Exercise aim: Repeat the listing word for word. No pictures belong in the copy.

========================================================================

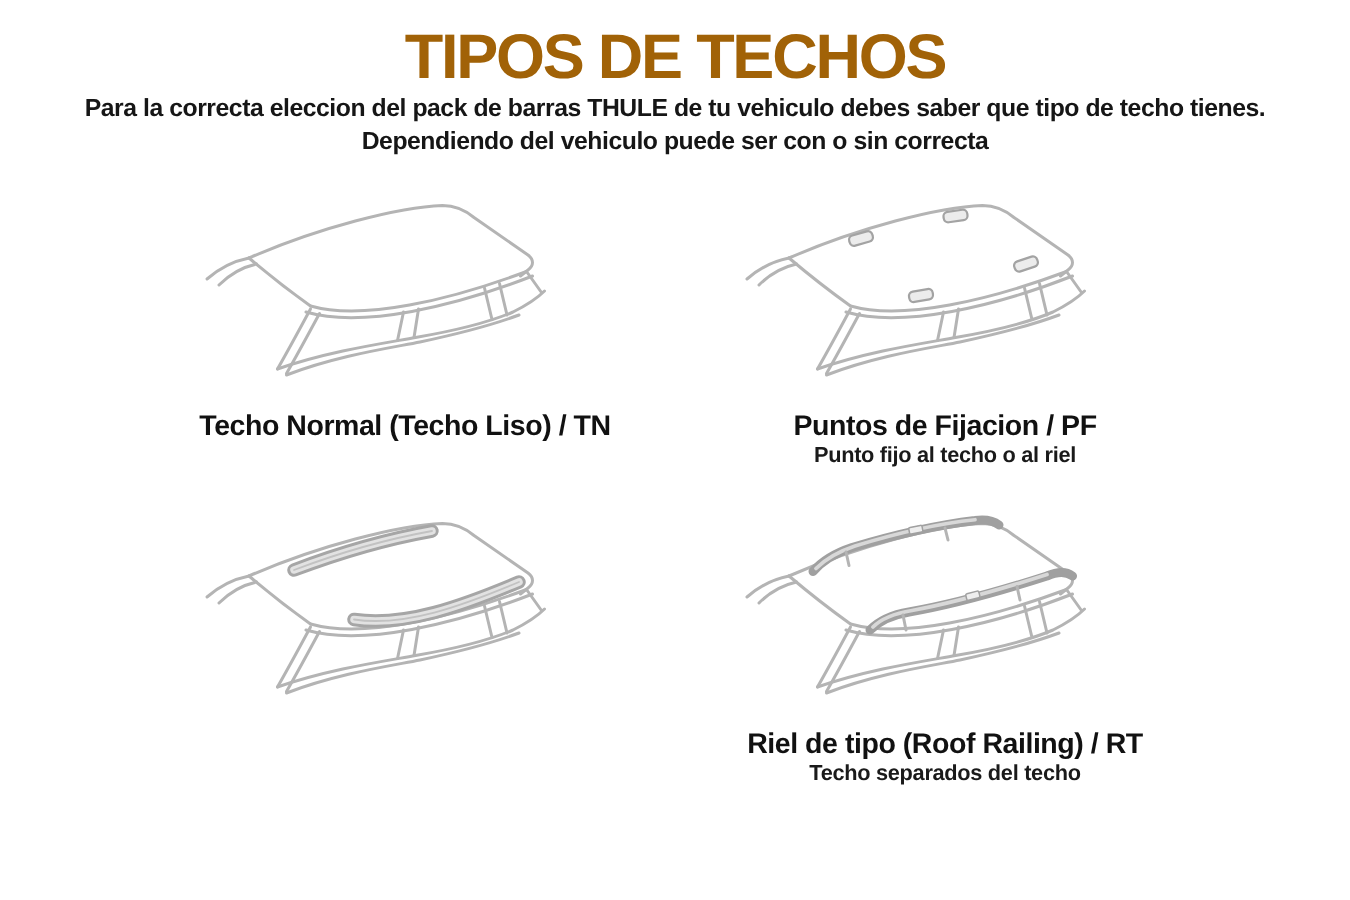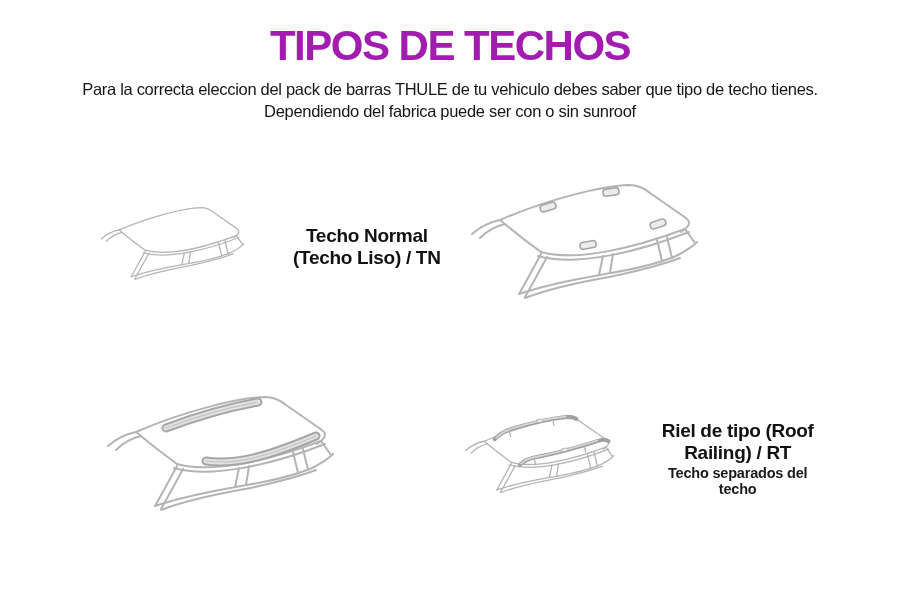--- a/index.html
+++ b/index.html
@@ -4,45 +4,44 @@
 <style>
   html,body{margin:0;padding:0;}
   body{
     width:900px;height:600px;overflow:hidden;
     background:#ffffff;
     font-family:"Liberation Sans","DejaVu Sans",sans-serif;
     color:#161616;
   }
   .page{width:900px;height:600px;position:relative;}
   .title{
-    margin:8px;padding-top:14px;
+    margin:0;padding-top:14px;
     text-align:center;
     font-size:42px;font-weight:bold;
     letter-spacing:-1.5px;
-    color:#a21caf;
+    color:#a16207;
   }
   .intro{
-    margin-top:9px;
     text-align:center;
-    font-size:16.5px;font-weight:normal;
+    font-size:16.5px;font-weight:bold;
     letter-spacing:-0.3px;
     line-height:1.32;
     color:#161616;
   }
   .grid{
     width:720px;
     margin:18px auto 0 auto;
     display:grid;
     grid-template-columns:1fr 1fr;
     grid-auto-rows:212px;
     justify-items:center;
   }
   .cell{
     margin:0;padding:0;
-    display:flex;flex-direction:row;align-items:center;
+    display:flex;flex-direction:column;align-items:center;
     width:100%;
   }
   .illus{display:block;width:300px;height:150px;}
   .cap{
     text-align:center;
     font-size:19px;font-weight:bold;
     letter-spacing:-0.3px;
     color:#111;
     line-height:1.15;
   }
@@ -115,40 +114,44 @@
     </g>
   </defs>
 </svg>
 
 <div class="page">
 
   <h1 class="title">TIPOS DE TECHOS</h1>
 
   <div class="intro">
     <div>Para la correcta eleccion del pack de barras THULE de tu vehiculo debes saber que tipo de techo tienes.</div>
-    <div>Dependiendo del fabrica puede ser con o sin sunroof</div>
+    <div>Dependiendo del vehiculo puede ser con o sin correcta</div>
   </div>
 
   <div class="grid">
 
     <figure class="cell">
       <svg class="illus" viewBox="0 0 300 150">
         <use href="#roofBase"></use>
       </svg>
       <figcaption>
         <div class="cap">Techo Normal (Techo Liso) / TN</div>
 
       </figcaption>
     </figure>
 
     <figure class="cell">
       <svg class="illus" viewBox="0 0 300 150">
         <use href="#roofBase"></use>
         <use href="#pfPads"></use>
       </svg>
+      <figcaption>
+        <div class="cap">Puntos de Fijacion / PF</div>
+        <div class="subcap">Punto fijo al techo o al riel</div>
+      </figcaption>
     </figure>
 
     <figure class="cell">
       <svg class="illus" viewBox="0 0 300 150">
         <use href="#roofBase"></use>
         <use href="#raRails"></use>
       </svg>
     </figure>
 
     <figure class="cell">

========================================================================

Task solution:
--- a/index.html
+++ b/index.html
@@ -4,45 +4,44 @@
 <style>
   html,body{margin:0;padding:0;}
   body{
     width:900px;height:600px;overflow:hidden;
     background:#ffffff;
     font-family:"Liberation Sans","DejaVu Sans",sans-serif;
     color:#161616;
   }
   .page{width:900px;height:600px;position:relative;}
   .title{
-    margin:8px;padding-top:14px;
+    margin:0;padding-top:14px;
     text-align:center;
     font-size:42px;font-weight:bold;
     letter-spacing:-1.5px;
-    color:#a21caf;
+    color:#a16207;
   }
   .intro{
-    margin-top:9px;
     text-align:center;
-    font-size:16.5px;font-weight:normal;
+    font-size:16.5px;font-weight:bold;
     letter-spacing:-0.3px;
     line-height:1.32;
     color:#161616;
   }
   .grid{
     width:720px;
     margin:18px auto 0 auto;
     display:grid;
     grid-template-columns:1fr 1fr;
     grid-auto-rows:212px;
     justify-items:center;
   }
   .cell{
     margin:0;padding:0;
-    display:flex;flex-direction:row;align-items:center;
+    display:flex;flex-direction:column;align-items:center;
     width:100%;
   }
   .illus{display:block;width:300px;height:150px;}
   .cap{
     text-align:center;
     font-size:19px;font-weight:bold;
     letter-spacing:-0.3px;
     color:#111;
     line-height:1.15;
   }
@@ -115,40 +114,44 @@
     </g>
   </defs>
 </svg>
 
 <div class="page">
 
   <h1 class="title">TIPOS DE TECHOS</h1>
 
   <div class="intro">
     <div>Para la correcta eleccion del pack de barras THULE de tu vehiculo debes saber que tipo de techo tienes.</div>
-    <div>Dependiendo del fabrica puede ser con o sin sunroof</div>
+    <div>Dependiendo del vehiculo puede ser con o sin correcta</div>
   </div>
 
   <div class="grid">
 
     <figure class="cell">
       <svg class="illus" viewBox="0 0 300 150">
         <use href="#roofBase"></use>
       </svg>
       <figcaption>
         <div class="cap">Techo Normal (Techo Liso) / TN</div>
 
       </figcaption>
     </figure>
 
     <figure class="cell">
       <svg class="illus" viewBox="0 0 300 150">
         <use href="#roofBase"></use>
         <use href="#pfPads"></use>
       </svg>
+      <figcaption>
+        <div class="cap">Puntos de Fijacion / PF</div>
+        <div class="subcap">Punto fijo al techo o al riel</div>
+      </figcaption>
     </figure>
 
     <figure class="cell">
       <svg class="illus" viewBox="0 0 300 150">
         <use href="#roofBase"></use>
         <use href="#raRails"></use>
       </svg>
     </figure>
 
     <figure class="cell">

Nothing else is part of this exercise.